During this week, we will start collecting Twitter data, and examine the use of regular expression for search in text data.

Information on how to access a variety of APIs: APIs for social scientists: A collaborative review

1. In-class data-collection exercise

We will be setting up YouTube API account from the Google Cloud console here: https://console.cloud.google.com/apis/api/youtube.googleapis.com

Setting up the relevant directories:

Imagine you’re starting a new research project
Create a project directory on your computer
Create a Code/ directory within the project directory
Create a Data/ directory within the project directory
Within the Data/ directory create the following:
- Comments/, Video_IDs/

Setting up the preliminary data:

Create a csv with a list of 3-5 YouTube Channels (e.g. FoxNews, Breitbart, MSNBC, New York Times, Democracy Now!)
- e.g. by creating a data.frame in R or creating one in Excel or Google Sheets and exporting to .csv
- It should have two columns, one for the proper name of the channel, and the other with the channel name as it is in YouTube
  - For example, a proper name of a channel might be “Democracy Now!”, where the channel name on YouTube is “democracynow”
Save the csv in the Data/ directory

Work through the following code to download the comments on videos from the YouTube channels that you save in your csv. Save and uncompress this file to your Data/Code/ directory: YouTube_Exercise_Code.zip

2. Introduction of text analysis

Keyword approaches to text analysis

Question: Why might we worry about coming up with keywords to use for the Twitter Streaming API to find all tweets about the coronavirus? How might keyword selection bias the tweets one collects?

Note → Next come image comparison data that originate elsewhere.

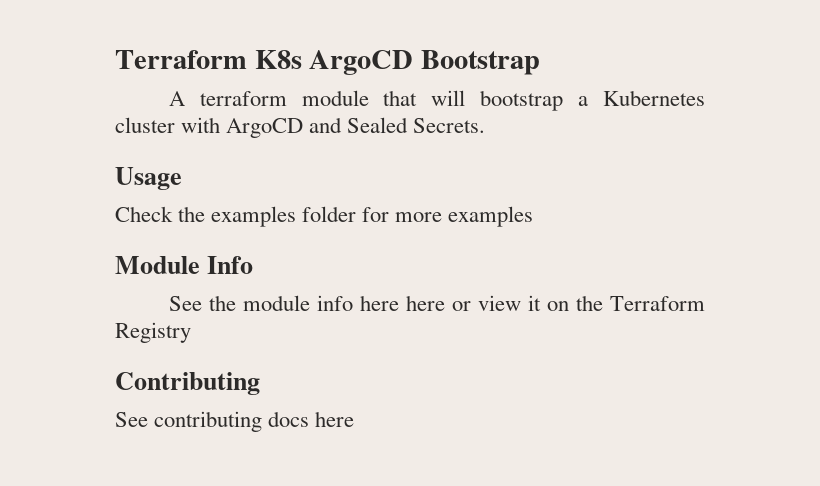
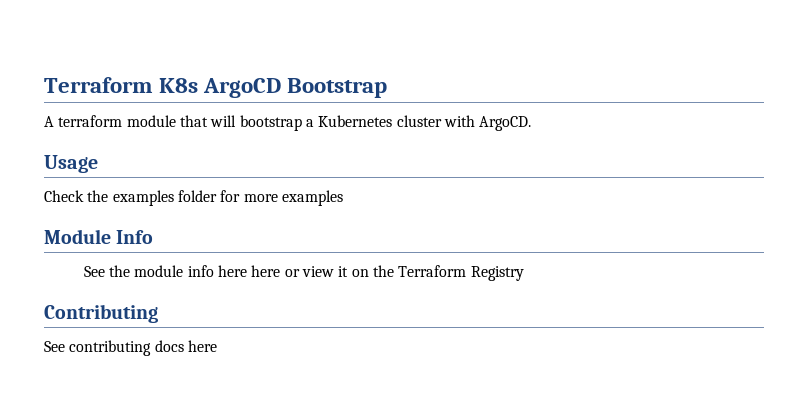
[226,117,486,138] ArgoCD and Sealed Secrets. -> [479,116,532,131] ArgoCD.

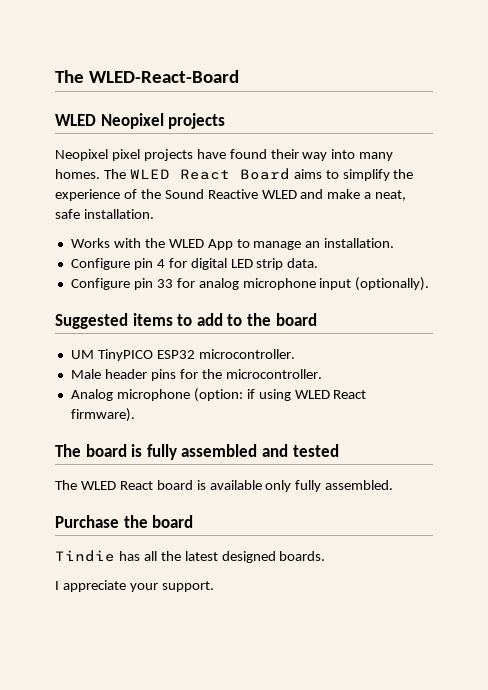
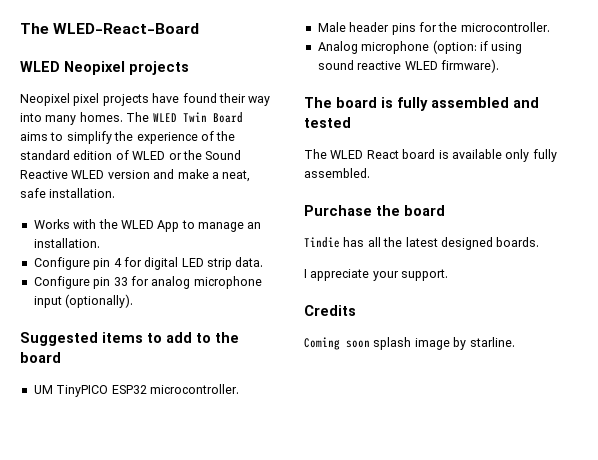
[179,169,230,180] React -> [182,112,207,122] Twin
(161, 194) none -> [20,150,202,160] standard edition of WLED or the
(297, 194) none -> [107,170,150,179] version
[294,390,367,399] WLED React -> [317,60,438,70] sound reactive WLED
(214, 586) none -> [304,305,356,316] [304,337,515,350] // Credits // Coming soon splash image by starline.

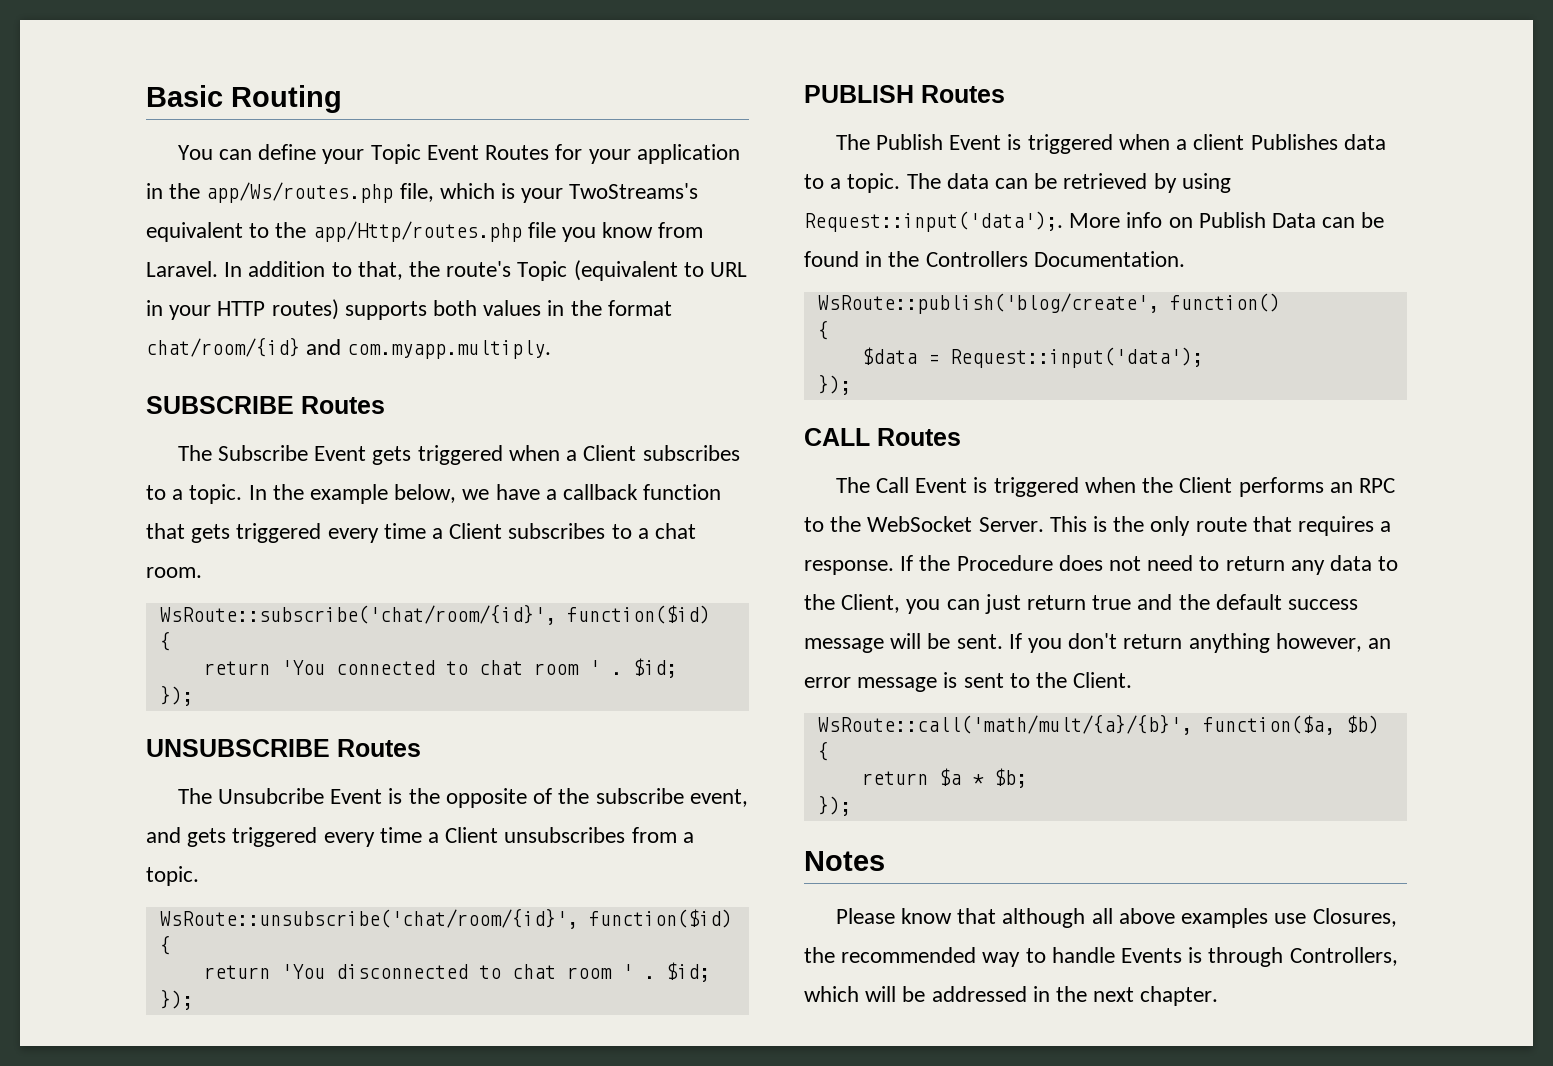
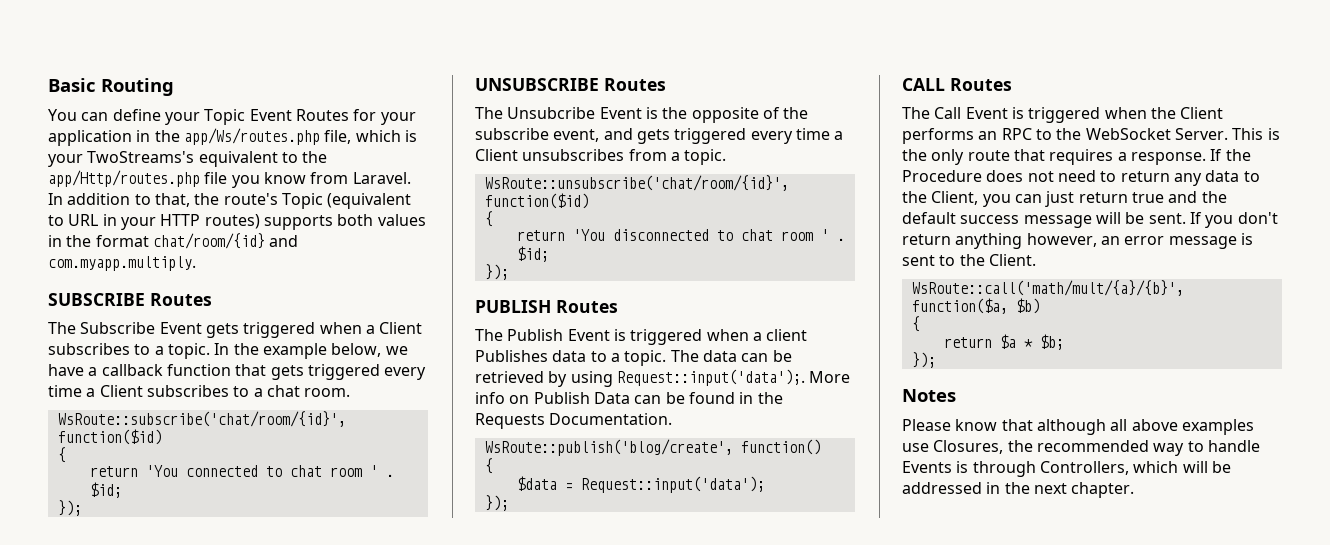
[925,251,1028,267] Controllers -> [475,413,545,429] Requests

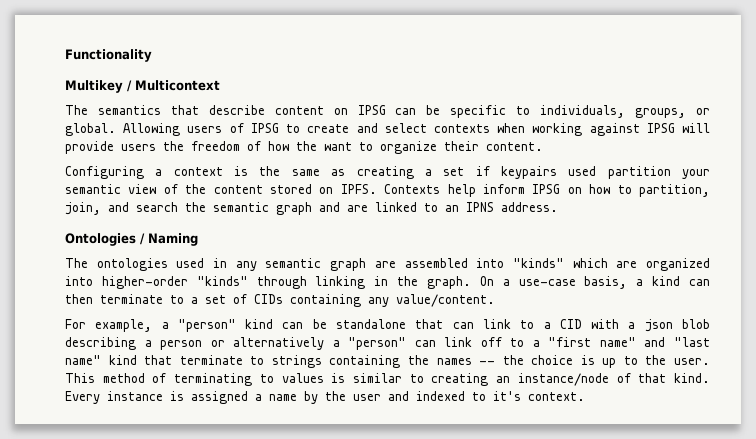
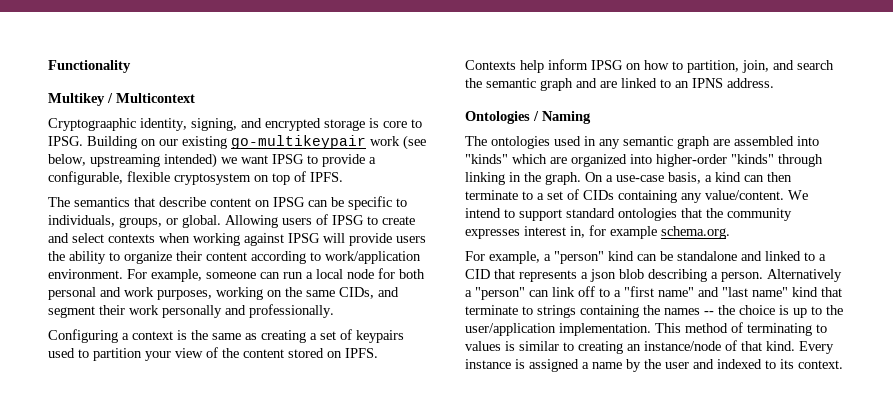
(220, 85) none -> [48,118,422,131] [48,135,426,150] [48,153,376,168] [48,171,343,185] // Cryptograaphic identity, signing, and encrypted storage is core to IPSG. Building on our existing go-multikeypair work (see below, upstreaming intended) we want IPSG to provide a configurable, flexible cryptosystem on top of IPFS.
[191,141,543,154] freedom of how the want to organize their content. -> [69,251,421,264] [48,268,425,282] [48,287,399,300] [48,304,334,318] ability to organize their content according to work/application environment. For example, someone can run a local node for both personal and work purposes, working on the same CIDs, and segment their work personally and professionally.
[475,166,490,176] if -> [340,329,352,340] of
(597, 171) none -> [78,349,89,358] to
[65,184,121,194] semantic -> (171, 356) none
(495, 300) none -> [788,190,808,200] [465,208,792,221] [465,225,730,239] We intend to support standard ontologies that the community expresses interest in, for example schema.org.
[415,319,511,329] that can link -> [741,251,801,261] and linked
[591,319,620,329] with -> [494,269,577,282] that represents
[160,337,325,350] person or alternatively -> [721,269,842,282] person. Alternatively
[674,358,710,365] user. -> [465,323,651,336] user/application implementation.
[493,391,521,401] it's -> [780,359,794,369] its

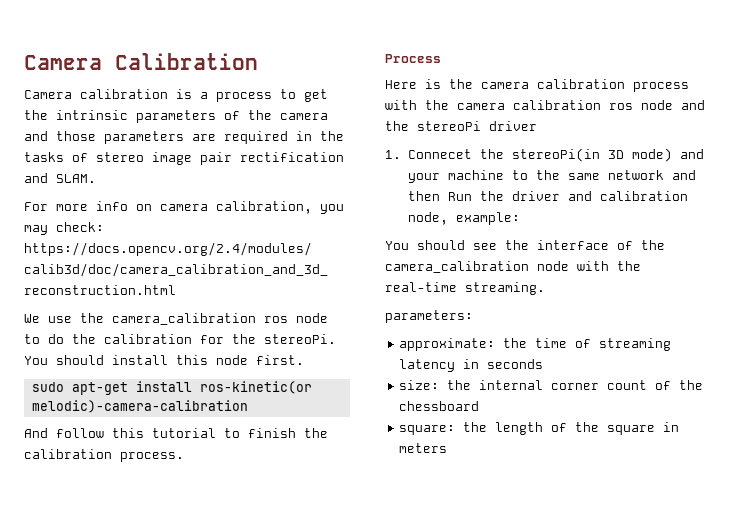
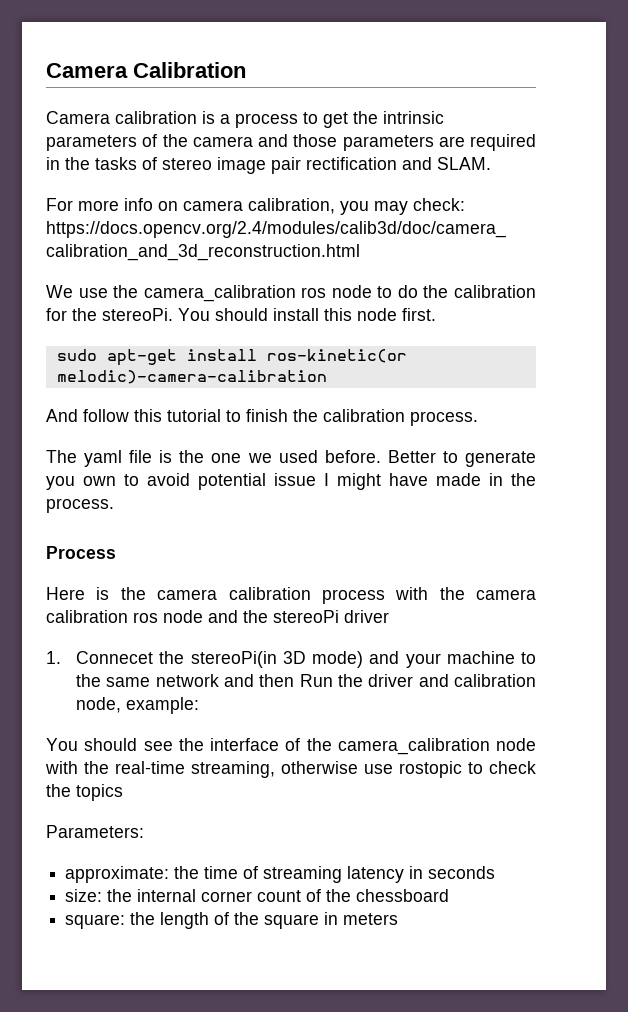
(184, 457) none -> [46,450,536,467] [46,473,536,490] [46,498,114,513] // The yaml file is the one we used before. Better to generate you own to avoid potential issue I might have made in the process.
[465,282,545,295] [385,310,473,323] streaming. // parameters: -> [191,761,536,778] [46,784,123,801] [46,825,144,838] streaming, otherwise use rostopic to check the topics // Parameters:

For those who are interested, I reference the following paper in the lecture about keywords:

Computer-Assisted Keyword and Document Set Discovery from Unstructured Text
American Journal of Political Science, 2017
Gary King, Patrick Lam, and Margaret Roberts

Bag of words approaches to text analysis

After this lecture, you might consider reading Text Preprocessing For Unsupervised Learning by Denny & Spirling (2018), which provides an overview of bag of words approaches. After the lecture (and potentially reading Denny & Spirling 2018), you should also be able to easily understand the following passage from the article A Bayesian Hierarchical Topic Model for Political Texts by Justin Grimmer (2010):

Preparing the Texts for Analysis

Using the thousands of press releases from all Senate offices, the expressed agenda model measures the priorities senators communicate to their constituents through press releases. To perform this analysis, a set of preprocessing steps are performed on the press releases, all of which are well established in the literature on the statistical analysis of text (Manning et al. 2008). The first step discards the order of words in the press release, leaving an unordered set of words remaining (Hopkins and King forthcoming; Quinn et al. forthcoming). Although one might expect the order of words to be crucial to understanding the sentiment expressed in a text, identifying the topic of a press release should be invariant to permutations of word order. Certain topics, such as the Iraq war, should result in specific words appearing with high frequency (troop, war, iraqi) irrespective of whether the senator supports or opposes the war.

Next, all the words are placed into lower case and all punctuations are removed. Then, I applied the Porter stemming algorithm to each word (Porter 1980). The stemming algorithm takes as an input a word and returns the word’s basic building block, or stem. For example, the stemming algorithm takes the words family, families and returns famili.

After stemming the words in each document, I counted the number of occurrences of each word in the corpus, the total set of press releases. All words that do not occur in at least 0.5% of press releases were removed (Quinn et al. forthcoming). Finally, I removed all stop words (e.g., around, whereas, why, whether), along with any word that appears in over 90% of any individual senator’s press releases. This ensures that each senator’s press releases are not grouped together based upon language unique to each senator, yet unrelated to the topic of the document.

After preprocessing the press releases, 1988 unique stems remain, along with 3,715,293 stem observations in the 24,236 press releases. Each document is represented as a w x 1 vector, where w are the number of stems that remain after the preprocessing (in this example, w = 1988).